From optimizing course quality, weather, pacing, efficiency, and, of course, footwear, Nike’s ‘Breaking 2’ project leaves no detail unmanaged. Three long-distance runners, all originating from East Africa, represented the campaign and followed a meticulous year-long training program covering all these aspects. The official trail marathon was done on Monza’s Formula 1 Grand Prix Course. The path was completely flat and oval-shaped in order to conserve energy through gradual turns rather than introducing sharp changes in direction. The location of Monza in particular held ideal conditions, with an average temperature of 53F, low wind intensity and reasonable elevation of 600 ft above sea level.
For pacing, electric cars lead six meters ahead and emulated the speed of a sub-two hour marathon. Normally, specialized ‘pacer’ runners are interchanged in intervals in order to guide individuals throughout an entire race. Nike applied fluid dynamic studies and aerodynamic modeling in order to arrange the pacers in a formation that would minimize the wind resistance placed on the main three men-truly every millisecond was account for.

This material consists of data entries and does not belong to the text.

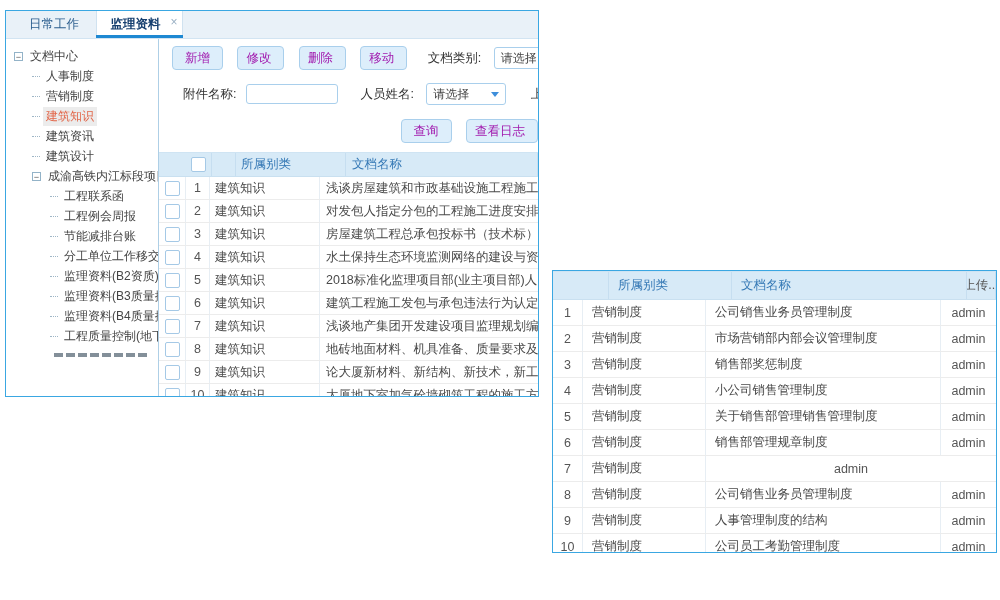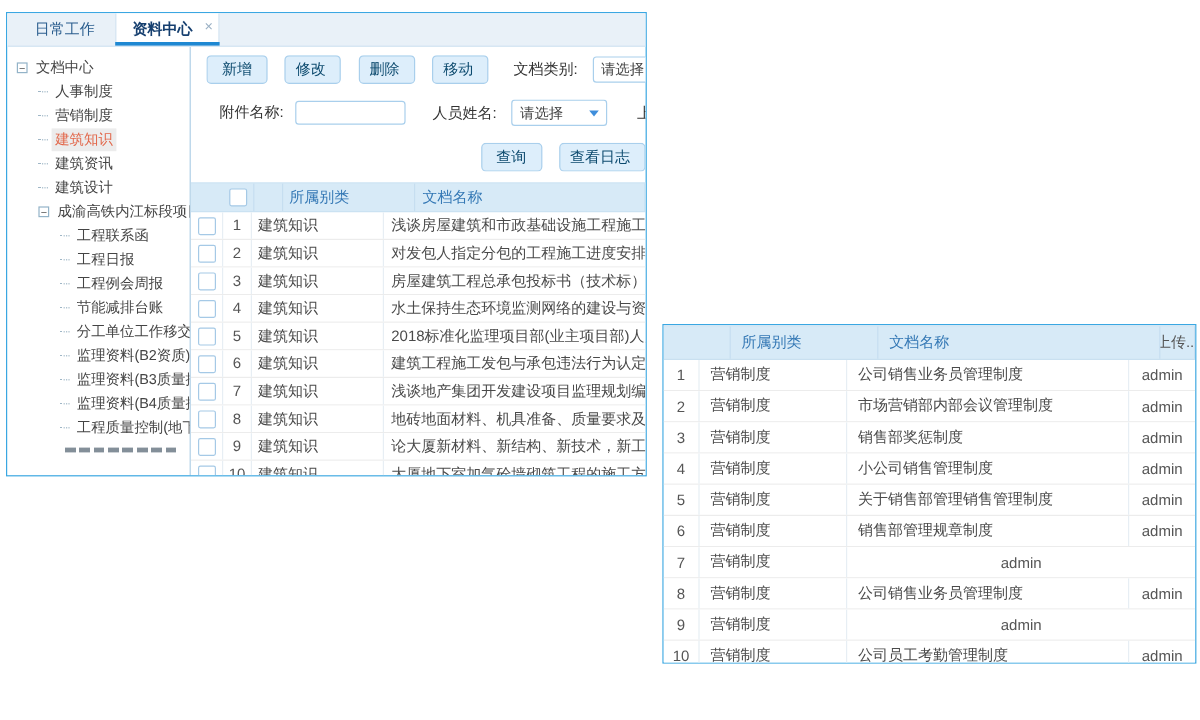--- a/index.html
+++ b/index.html
@@ -92,7 +92,7 @@
   <div class="tabbar">
     <span class="tab">日常工作</span>
     <span class="tab active">
-      <span>资料中心</span>
+      <span>监理资料</span>
       <span class="tab-close">×</span>
     </span>
   </div>

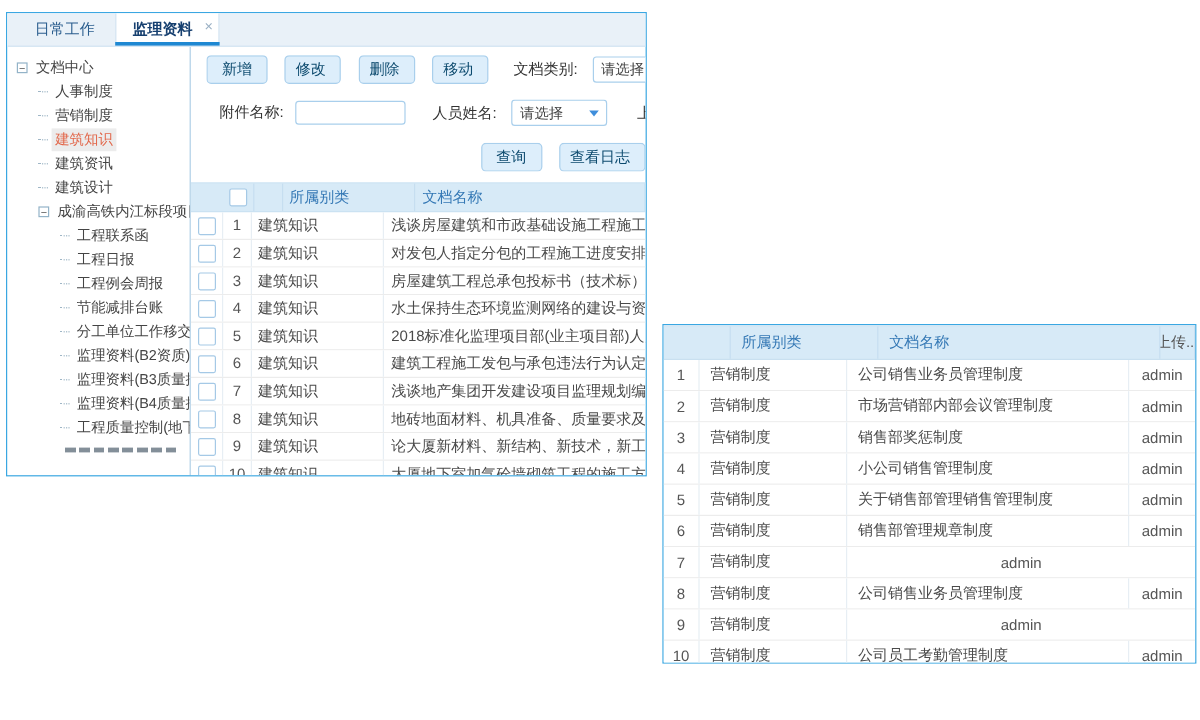--- a/index.html
+++ b/index.html
@@ -45,7 +45,7 @@
   .bar2{margin:13px 0 0 24px;}
   .bar3{margin:14px 0 0 13px;text-align:right;}
   .btn{display:inline-block;height:22px;line-height:22px;padding:0 12px;
-       background:#ddeefb;border:1px solid #a9cfec;border-radius:4px;color:#0c4a6e;
+       background:#ddeefb;border:1px solid #a9cfec;border-radius:4px;color:#a21caf;
        font-size:12.5px;cursor:pointer;vertical-align:middle;}
   .btn + .btn{margin-left:10px;padding-left:8px;}
   .flabel{font-size:12.5px;color:#333;vertical-align:middle;}

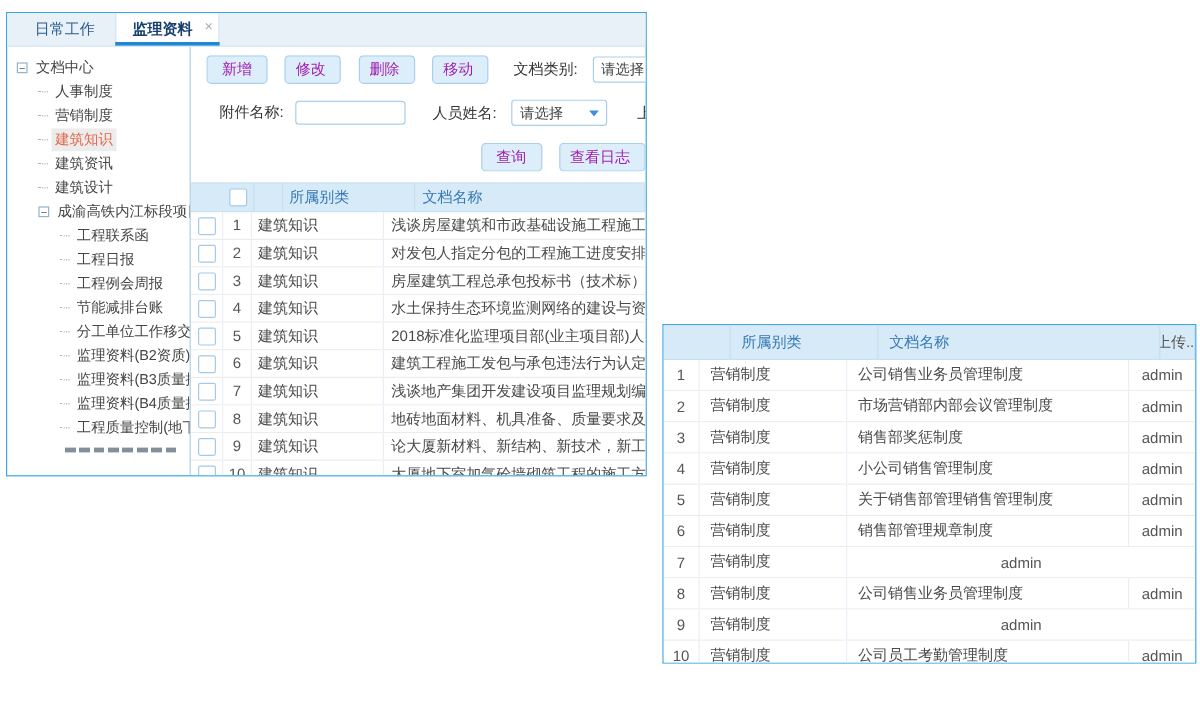--- a/index.html
+++ b/index.html
@@ -135,10 +135,6 @@
         </div>
         <div class="tree-item lvl2">
           <span class="dash"></span>
-          <span class="tree-label">工程日报</span>
-        </div>
-        <div class="tree-item lvl2">
-          <span class="dash"></span>
           <span class="tree-label">工程例会周报</span>
         </div>
         <div class="tree-item lvl2">

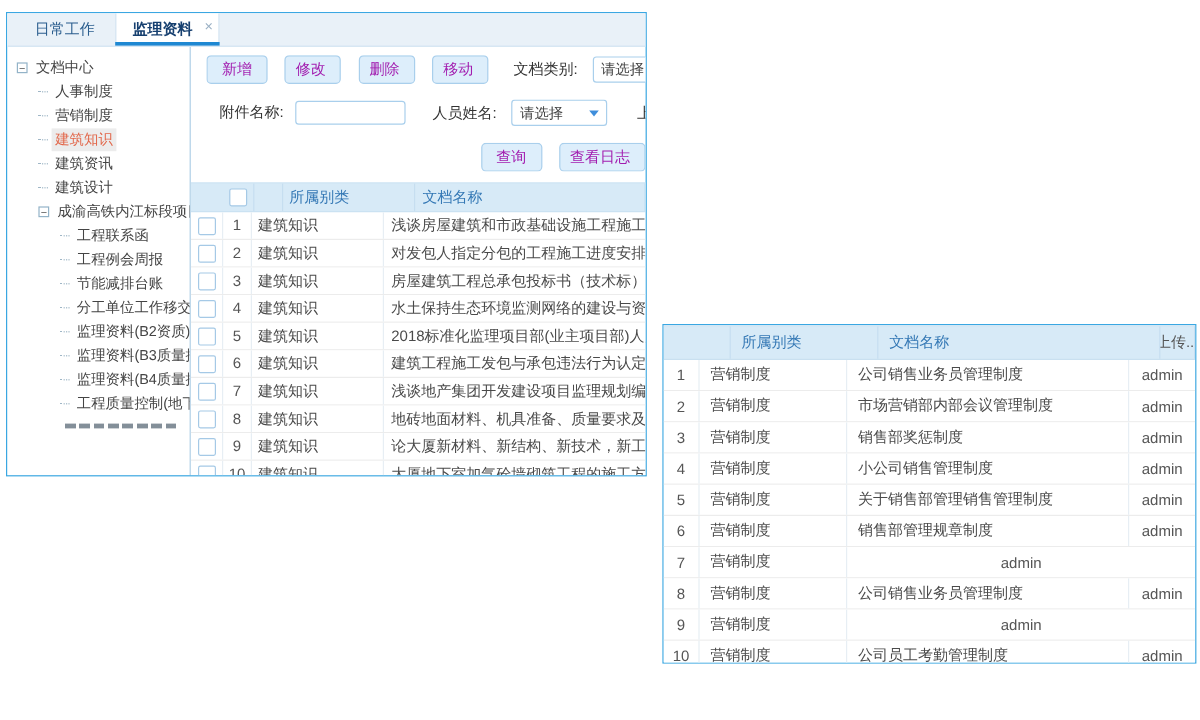--- a/index.html
+++ b/index.html
@@ -352,6 +352,7 @@
       <div class="grow">
         <div class="c r-no">9</div>
         <div class="c r-cat">营销制度</div>
+        <div class="c r-name">人事管理制度的结构</div>
         <div class="c r-up">admin</div>
       </div>
       <div class="grow">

The company explains that at the core of all the adjustments made in biomechanics, coaching, nutrition, and sports physiology lies technology, especially the ones integrated into their ground-breaking running shoe.
Our legs are actually pretty inefficient, utilizing only about 45% of the power generated to push us forward while the rest is released into the air as our foot contacts the ground. Nike’s ‘Zoom VaporFly Elite’ was engineered to maximally conserve that dissipated energy. Parting from conventional thin, low-profile distance racing shoes, the Vaporfly carries a heightened midsole cushion that’s incredibly light, supporting both responsiveness and energy return. The offset heel-to-toe height and curved carbon fiber plate act to prevent excess strain in the Achilles. Customizing singlets, shorts, and even armbands, each piece was tailored with specific compression levels, ventilation locations, and materials to reduce drag.
Form truly follows function, and on May 6th, 2017 Kipchoge finished with a record time of 2:00:25. Although the two-hour barrier remains, the project could never be labeled as a failure and it will only continue to progress. For those marking ‘Breaking 2’ as an irrational moonshot, Kipchoge states after the race, “The next generation should know that nothing is impossible in this world. Real focus, determination and real hope, can take you somewhere.”
Track coach and co-founder of Nike, Bill Bowerman asserts that the purpose of running is not victory but rather it’s to “test the limits of the human heart,” and the evolution of technology has allowed that limit to remain ambiguous. If you were to deliver an electric shock throughout someone’s body, they would nearly jolt across an entire room-that is the power and capability of the human body. But our brain inhibits such activity due to perceived threats injury. Continued success towards the most ambitious envisions of human performance rely on engineering the body’s ability to approach seemingly threatening boundaries. Nike’s team challenges the assumption that we’ve arrived at the summit of our body’s functionality, and one can only wonder if a definitive threshold to our physical capacity would ever be accepted.